■ Exercise materials ■
◆ ◆ ◆ ◆ ◆ ◆ ◆

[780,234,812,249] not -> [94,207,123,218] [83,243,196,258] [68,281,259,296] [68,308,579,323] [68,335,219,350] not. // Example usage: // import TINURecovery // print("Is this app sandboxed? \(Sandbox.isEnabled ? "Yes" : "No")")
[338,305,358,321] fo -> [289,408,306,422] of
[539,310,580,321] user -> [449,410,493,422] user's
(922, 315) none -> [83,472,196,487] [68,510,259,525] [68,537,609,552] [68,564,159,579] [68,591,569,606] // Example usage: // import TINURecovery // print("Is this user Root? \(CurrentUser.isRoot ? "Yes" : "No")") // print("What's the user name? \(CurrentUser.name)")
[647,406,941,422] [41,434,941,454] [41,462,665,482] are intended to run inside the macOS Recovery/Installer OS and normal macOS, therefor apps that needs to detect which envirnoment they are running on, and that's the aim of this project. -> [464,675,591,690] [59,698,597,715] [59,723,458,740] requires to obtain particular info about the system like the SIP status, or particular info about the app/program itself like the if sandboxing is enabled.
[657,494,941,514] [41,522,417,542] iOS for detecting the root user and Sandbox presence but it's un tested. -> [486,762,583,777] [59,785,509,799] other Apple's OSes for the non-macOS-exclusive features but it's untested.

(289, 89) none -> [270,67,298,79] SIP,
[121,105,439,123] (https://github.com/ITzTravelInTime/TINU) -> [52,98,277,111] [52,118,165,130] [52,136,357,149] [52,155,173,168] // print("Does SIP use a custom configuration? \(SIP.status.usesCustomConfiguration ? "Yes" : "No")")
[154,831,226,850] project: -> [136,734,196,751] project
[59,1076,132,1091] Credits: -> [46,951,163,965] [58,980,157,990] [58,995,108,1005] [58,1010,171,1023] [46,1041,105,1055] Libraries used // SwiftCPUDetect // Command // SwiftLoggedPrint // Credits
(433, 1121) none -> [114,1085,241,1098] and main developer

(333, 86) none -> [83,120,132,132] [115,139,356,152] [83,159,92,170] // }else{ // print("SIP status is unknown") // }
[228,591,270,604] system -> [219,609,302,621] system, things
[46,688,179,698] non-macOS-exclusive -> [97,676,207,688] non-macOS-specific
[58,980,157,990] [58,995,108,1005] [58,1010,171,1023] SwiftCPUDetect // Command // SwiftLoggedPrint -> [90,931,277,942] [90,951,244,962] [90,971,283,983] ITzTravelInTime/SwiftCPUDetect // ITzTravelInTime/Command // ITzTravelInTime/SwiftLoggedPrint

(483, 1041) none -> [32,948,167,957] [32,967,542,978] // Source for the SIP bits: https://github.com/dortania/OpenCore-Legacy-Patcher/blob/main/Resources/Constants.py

◆ ◆ ◆ ◆ ◆ ◆ ◆

■ To do ■
Set down the complete listing once more, exactly as it stands above.

■ Expected output ■
[780,234,812,249] not -> [94,207,123,218] [83,243,196,258] [68,281,259,296] [68,308,579,323] [68,335,219,350] not. // Example usage: // import TINURecovery // print("Is this app sandboxed? \(Sandbox.isEnabled ? "Yes" : "No")")
[338,305,358,321] fo -> [289,408,306,422] of
[539,310,580,321] user -> [449,410,493,422] user's
(922, 315) none -> [83,472,196,487] [68,510,259,525] [68,537,609,552] [68,564,159,579] [68,591,569,606] // Example usage: // import TINURecovery // print("Is this user Root? \(CurrentUser.isRoot ? "Yes" : "No")") // print("What's the user name? \(CurrentUser.name)")
[647,406,941,422] [41,434,941,454] [41,462,665,482] are intended to run inside the macOS Recovery/Installer OS and normal macOS, therefor apps that needs to detect which envirnoment they are running on, and that's the aim of this project. -> [464,675,591,690] [59,698,597,715] [59,723,458,740] requires to obtain particular info about the system like the SIP status, or particular info about the app/program itself like the if sandboxing is enabled.
[657,494,941,514] [41,522,417,542] iOS for detecting the root user and Sandbox presence but it's un tested. -> [486,762,583,777] [59,785,509,799] other Apple's OSes for the non-macOS-exclusive features but it's untested.

(289, 89) none -> [270,67,298,79] SIP,
[121,105,439,123] (https://github.com/ITzTravelInTime/TINU) -> [52,98,277,111] [52,118,165,130] [52,136,357,149] [52,155,173,168] // print("Does SIP use a custom configuration? \(SIP.status.usesCustomConfiguration ? "Yes" : "No")")
[154,831,226,850] project: -> [136,734,196,751] project
[59,1076,132,1091] Credits: -> [46,951,163,965] [58,980,157,990] [58,995,108,1005] [58,1010,171,1023] [46,1041,105,1055] Libraries used // SwiftCPUDetect // Command // SwiftLoggedPrint // Credits
(433, 1121) none -> [114,1085,241,1098] and main developer

(333, 86) none -> [83,120,132,132] [115,139,356,152] [83,159,92,170] // }else{ // print("SIP status is unknown") // }
[228,591,270,604] system -> [219,609,302,621] system, things
[46,688,179,698] non-macOS-exclusive -> [97,676,207,688] non-macOS-specific
[58,980,157,990] [58,995,108,1005] [58,1010,171,1023] SwiftCPUDetect // Command // SwiftLoggedPrint -> [90,931,277,942] [90,951,244,962] [90,971,283,983] ITzTravelInTime/SwiftCPUDetect // ITzTravelInTime/Command // ITzTravelInTime/SwiftLoggedPrint

(483, 1041) none -> [32,948,167,957] [32,967,542,978] // Source for the SIP bits: https://github.com/dortania/OpenCore-Legacy-Patcher/blob/main/Resources/Constants.py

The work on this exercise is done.